Start of SOURCE MATERIAL

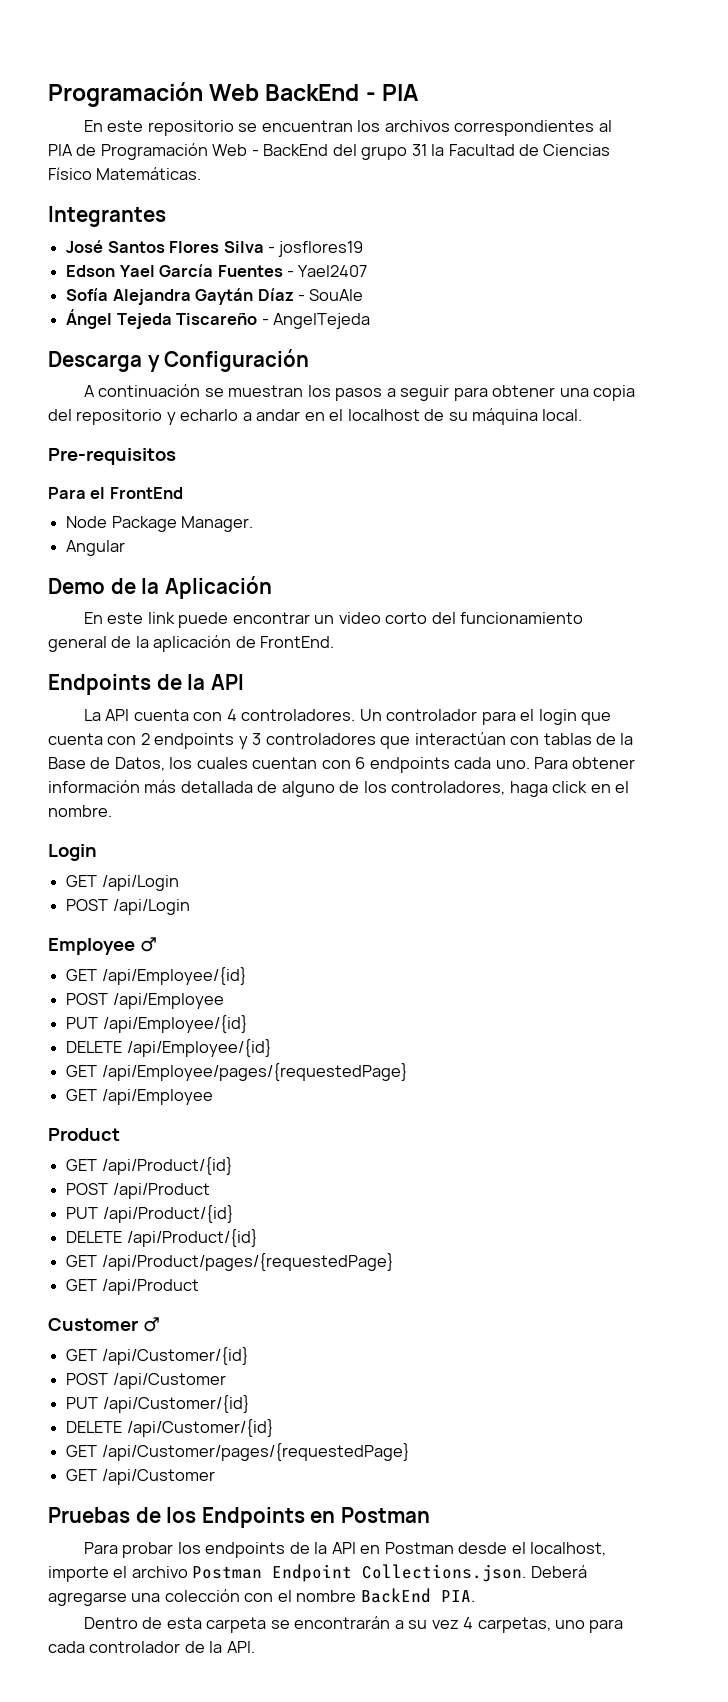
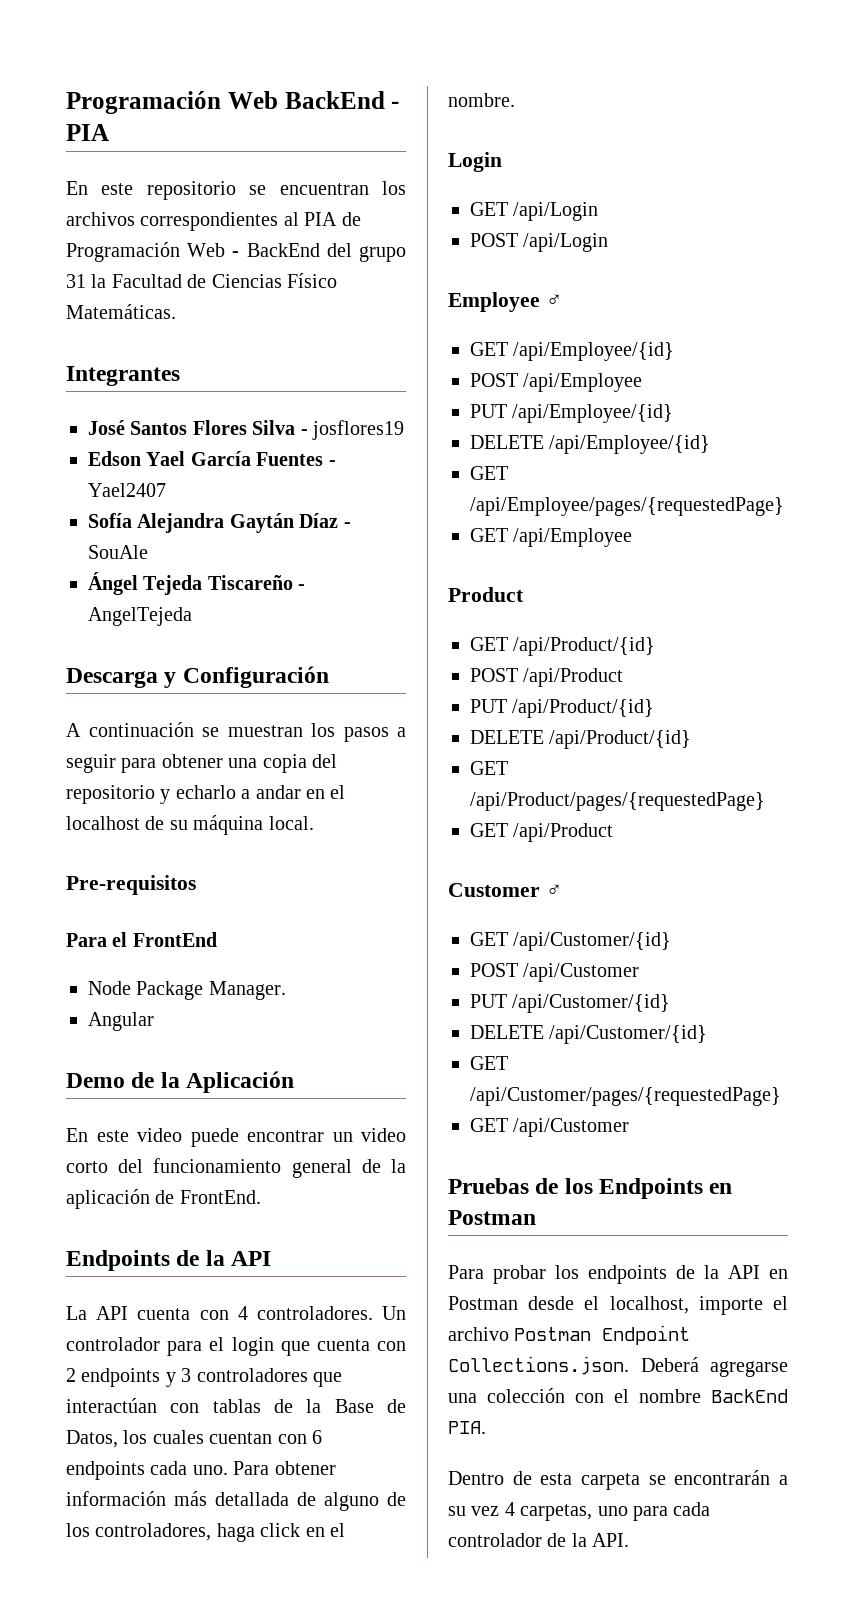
- En este link puede encontrar un video corto del funcionamiento general de la aplicación de FrontEnd.
+ En este video puede encontrar un video corto del funcionamiento general de la aplicación de FrontEnd.

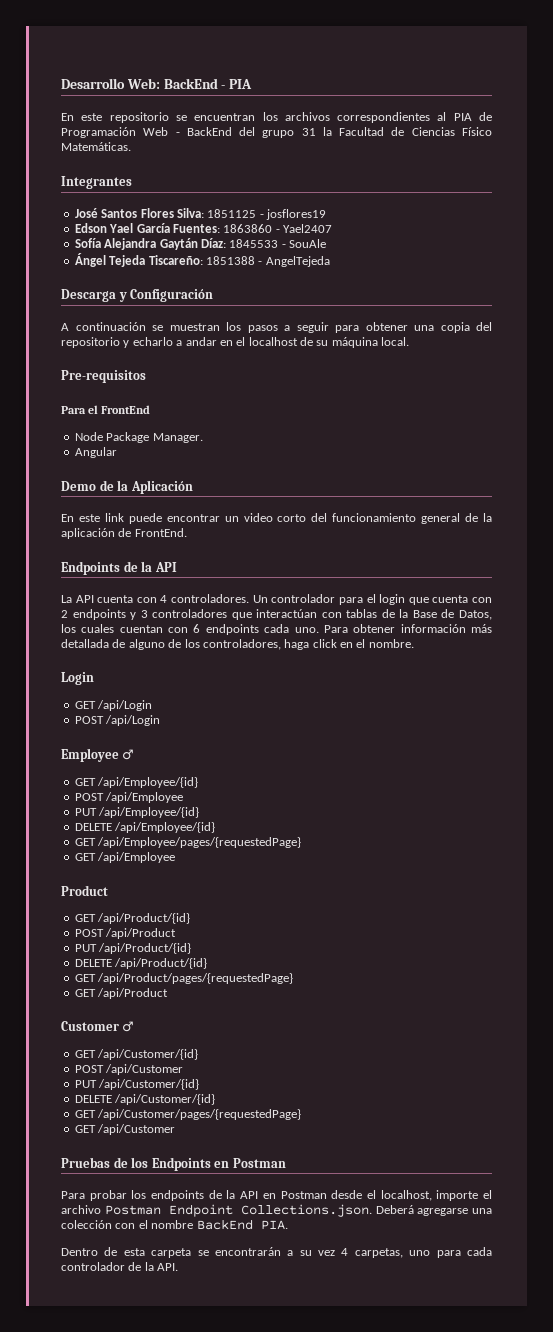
- Programación Web BackEnd - PIA
+ Desarrollo Web: BackEnd - PIA
- José Santos Flores Silva - josflores19
+ José Santos Flores Silva: 1851125 - josflores19
- Edson Yael García Fuentes - Yael2407
+ Edson Yael García Fuentes: 1863860 - Yael2407
- Sofía Alejandra Gaytán Díaz - SouAle
+ Sofía Alejandra Gaytán Díaz: 1845533 - SouAle
- Ángel Tejeda Tiscareño - AngelTejeda
+ Ángel Tejeda Tiscareño: 1851388 - AngelTejeda
- En este video puede encontrar un video corto del funcionamiento general de la aplicación de FrontEnd.
+ En este link puede encontrar un video corto del funcionamiento general de la aplicación de FrontEnd.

End of SOURCE MATERIAL

> EXERCISE BRIEF:
The lines from the one holding "Web: BackEnd - PIA" to the end of the entries are to be repeated exactly, with both ends included and nothing else.

> SOLUTION TO THE EXERCISE:
+ Desarrollo Web: BackEnd - PIA
- José Santos Flores Silva - josflores19
+ José Santos Flores Silva: 1851125 - josflores19
- Edson Yael García Fuentes - Yael2407
+ Edson Yael García Fuentes: 1863860 - Yael2407
- Sofía Alejandra Gaytán Díaz - SouAle
+ Sofía Alejandra Gaytán Díaz: 1845533 - SouAle
- Ángel Tejeda Tiscareño - AngelTejeda
+ Ángel Tejeda Tiscareño: 1851388 - AngelTejeda
- En este video puede encontrar un video corto del funcionamiento general de la aplicación de FrontEnd.
+ En este link puede encontrar un video corto del funcionamiento general de la aplicación de FrontEnd.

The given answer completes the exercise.